Eric Cheng wrote:
On Tue, Jul 07, 2009 at 06:19:08PM -0500, Steven Stallion wrote:
General comments:

Why must ACL's be managed by dladm? Shouldn't this be handled by the
somewhat newly proposed ipadm? It seems to me that the gist of this
proposal is intended for network layer filtering (not link layer).


actually, this is intended for the link layer. we support
IP antispoof too because implementation-wise it does not take much
more work.

All I see in the proposal that relates to the data link layer is the mac
spoofing bits.

My main worry here is dladm is being used for something that really has
very little to do with the link layer (this is a higher-level concern
which should be addressed somewhere higher in the stack).

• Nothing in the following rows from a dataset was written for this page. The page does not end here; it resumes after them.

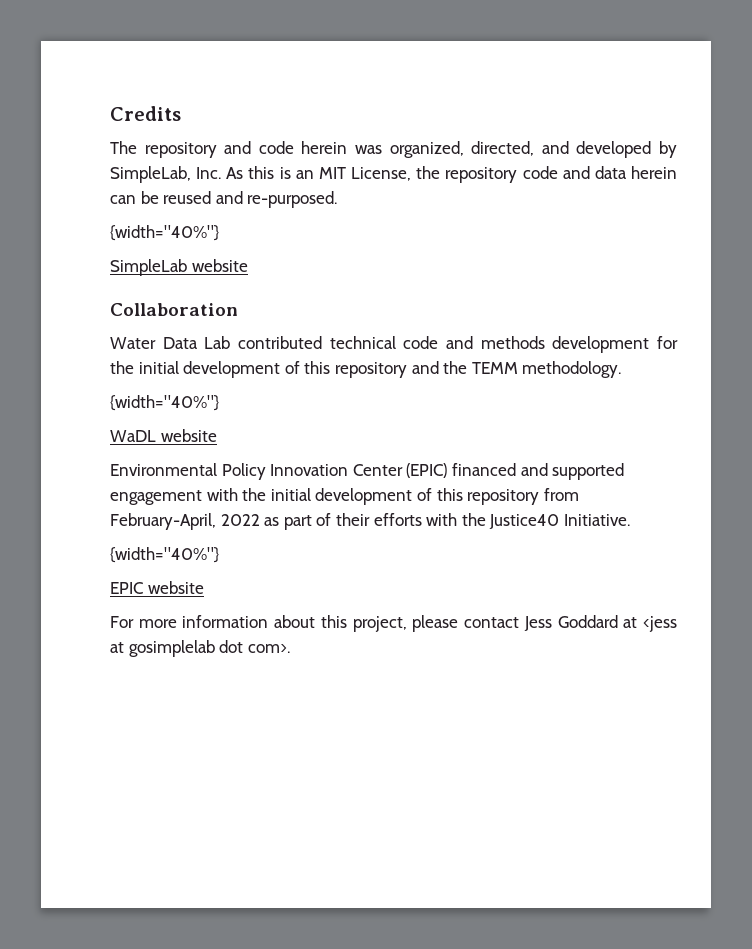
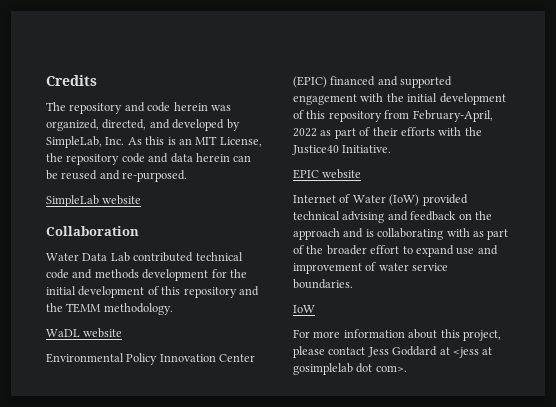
[110,225,219,241] // {width="40%"} -> (188, 176) none
[110,395,219,411] // {width="40%"} -> (173, 309) none
[110,547,219,563] // {width="40%"} -> (392, 149) none
(204, 587) none -> [293,194,468,206] [293,211,492,223] [293,228,509,240] [293,245,498,257] [293,262,449,274] [293,279,353,289] [293,305,315,313] // Internet of Water (IoW) provided technical advising and feedback on the approach and is collaborating with as part of the broader effort to expand use and improvement of water service boundaries. // IoW

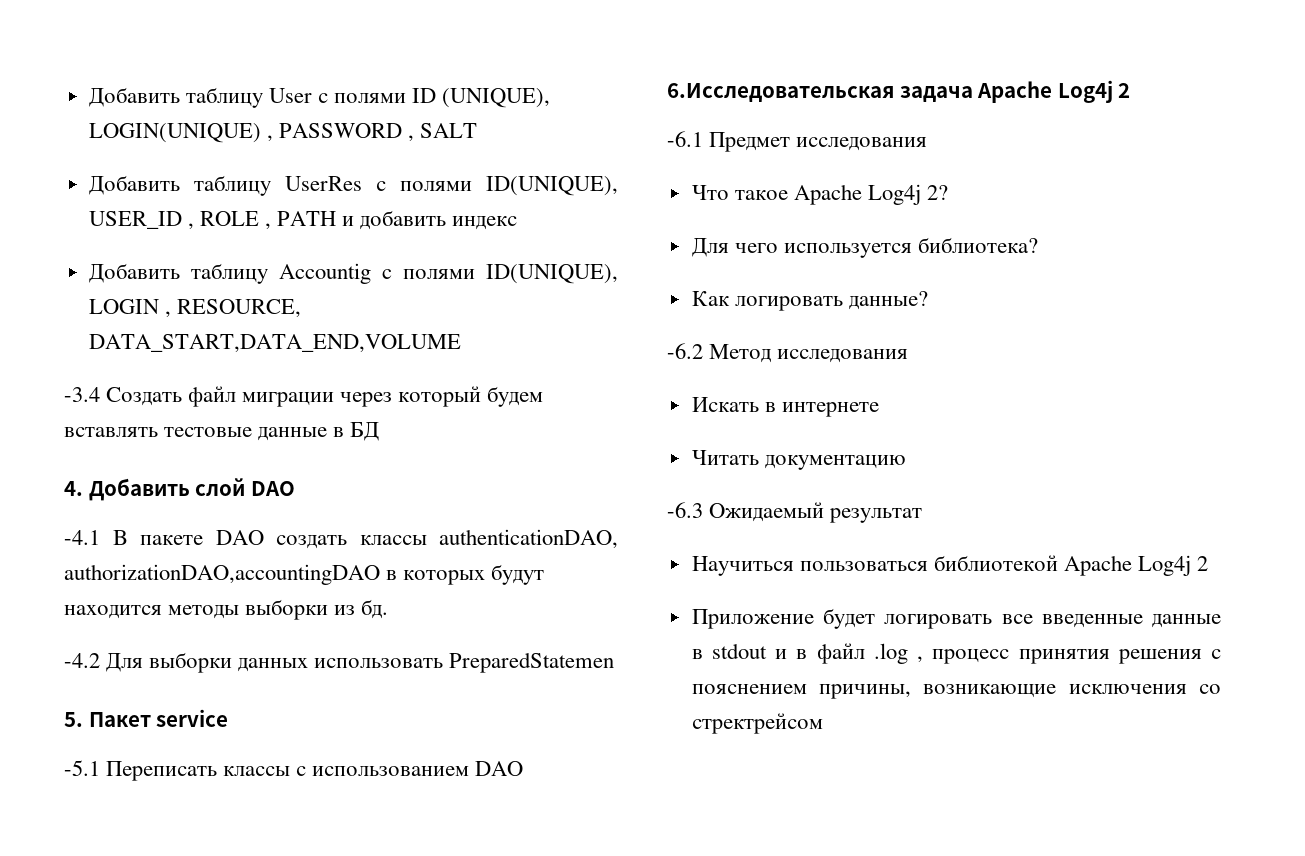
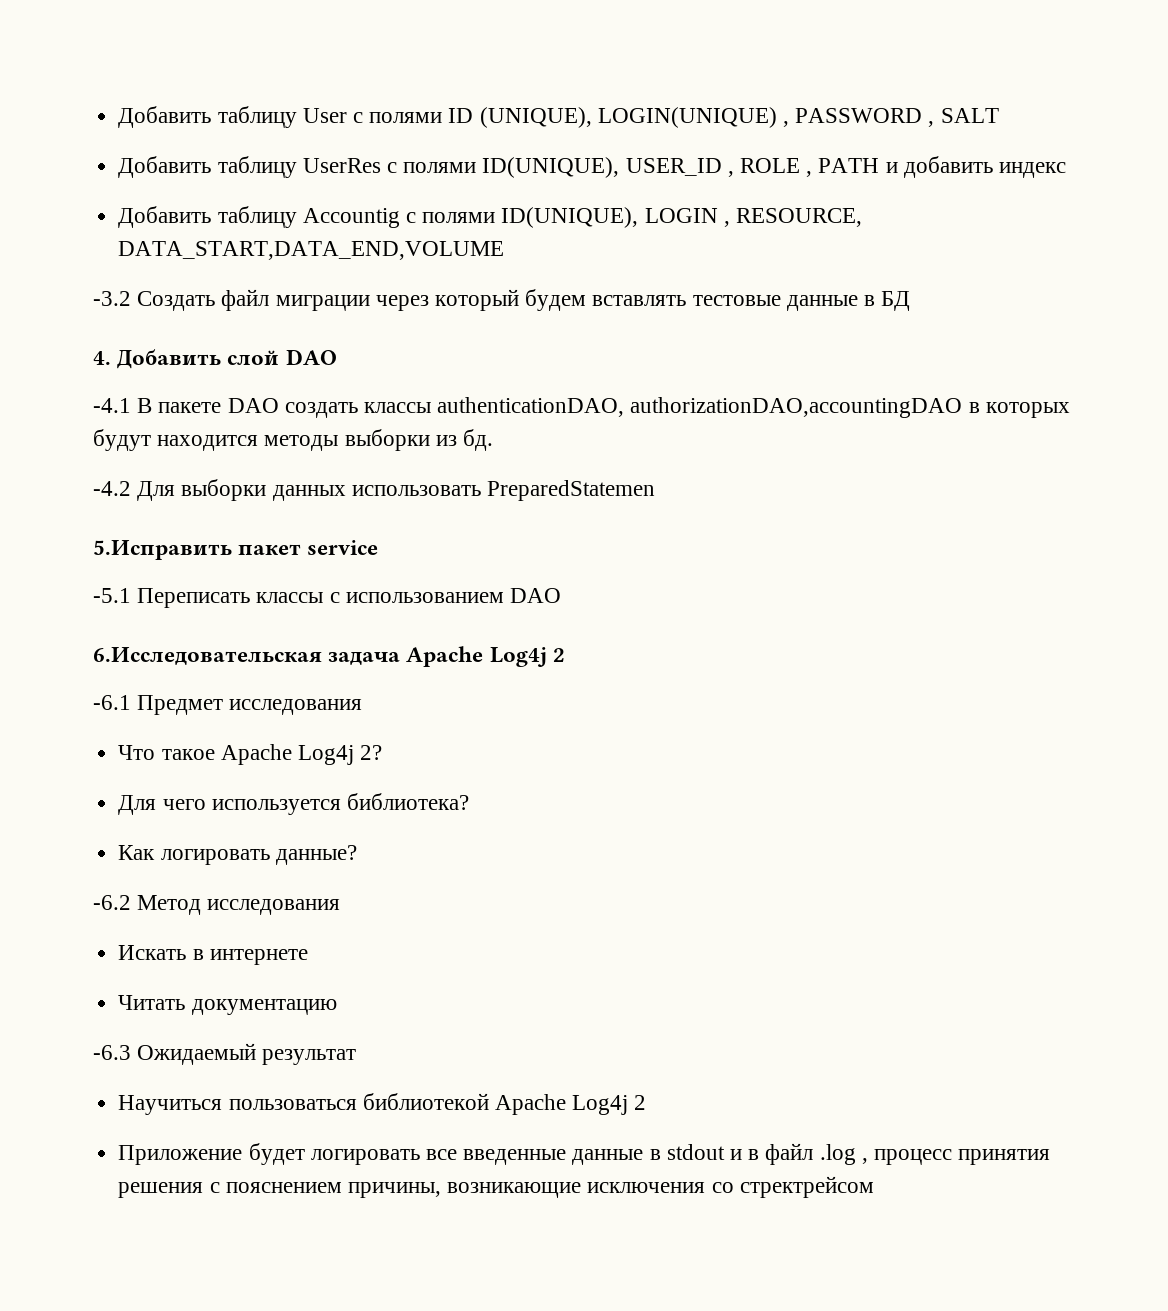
[64,387,100,402] -3.4 -> [93,291,131,306] -3.2
[64,712,151,727] 5. Пакет -> [93,540,302,560] 5.Исправить пакет

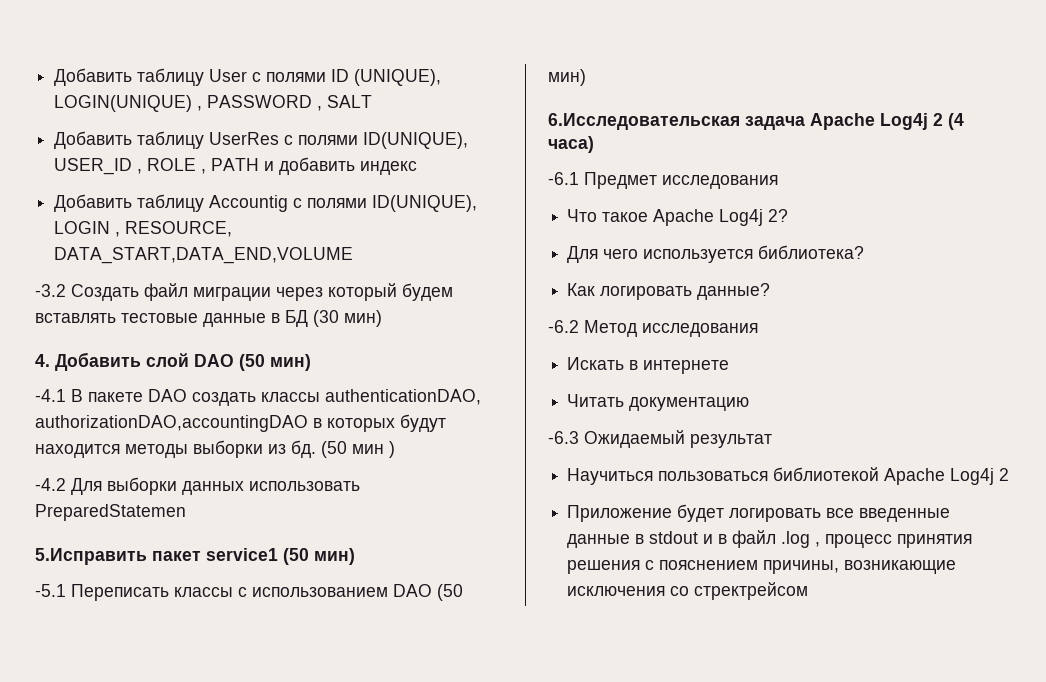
(911, 301) none -> [313,310,382,327] (30 мин)
(337, 357) none -> [239,354,311,371] (50 мин)
(494, 440) none -> [321,441,395,458] (50 мин )
[307,540,379,555] service -> [206,548,355,565] service1 (50 мин)
(562, 595) none -> [437,584,463,601] [548,69,586,86] (50 мин)
(565, 655) none -> [948,113,964,130] [548,136,594,153] (4 часа)

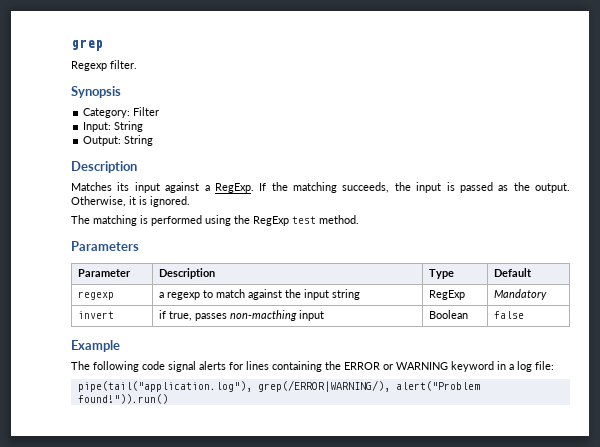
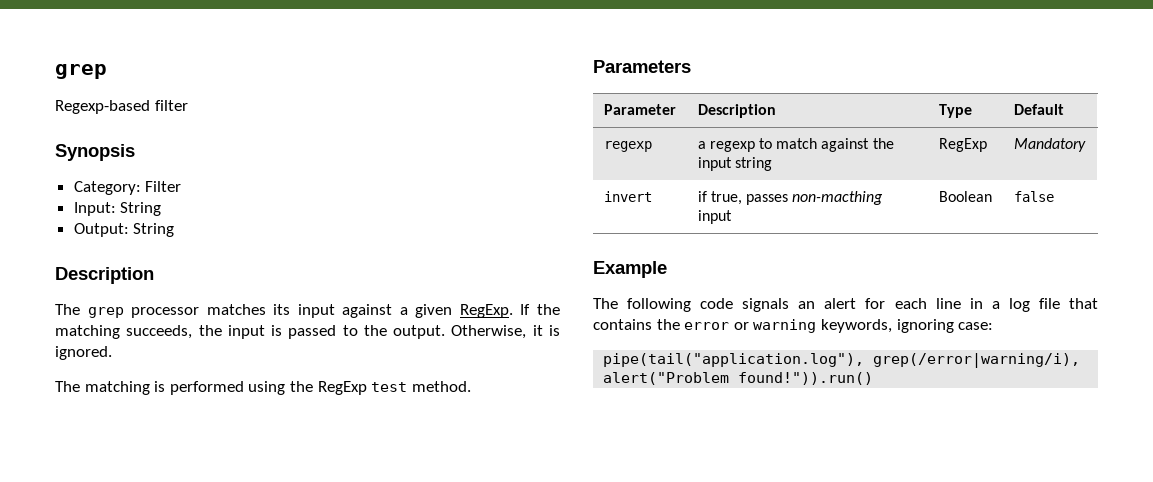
[71,60,137,71] Regexp filter. -> [55,100,188,114] Regexp-based filter
[71,182,112,191] Matches -> [55,304,266,318] The grep processor matches
(210, 188) none -> [415,304,453,318] given
[498,185,509,191] as -> [342,325,358,336] to
[168,361,554,372] signal alerts for lines containing the ERROR or WARNING keyword in a log file: -> [742,298,1098,312] [593,319,994,333] signals an alert for each line in a log file that contains the error or warning keywords, ignoring case:
[257,380,390,392] grep(/ERROR|WARNING/), -> [873,353,1081,368] grep(/error|warning/i),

It does not make sense to me to define an ethernet address filter on
something which is normally controlled higher up the stack. Why are you
suggesting that we protect outselves from... ourselves? If this is a case
of not allowing the user to re-program the default ethernet address for a
given PHY, then this should be controlled elsewhere (perhaps by ifconfig?).
Perhaps I misunderstood the need for this?

the common use case is when you host multiple VMs on your machine and
you want to control what can be sent out of your VMs. you could have
multiple customers each owning their VMs and you don't want to them
to damage each other or your network.

Perhaps I am a little confused, but how do you envision a user land
application spoofing an ethernet address when sending a packet?

to switch on the protection, you do set-linkprop from the control
domain (dom0/global zone). both the protection linkprop and associated
ACLs are not accessible from within your customers' VMs so they are not
able to bypass your policies.

regarding why this isn't managed though ipadm, the reason is packets
coming out of VMs go directly to the wire, they don't go through the
control domain's network stack at all. this is why we need to intercept
at the lowest level.

This sounds like an xvm issue, not a data link issue. Currently,
linkprops are exactly that - datalink properties.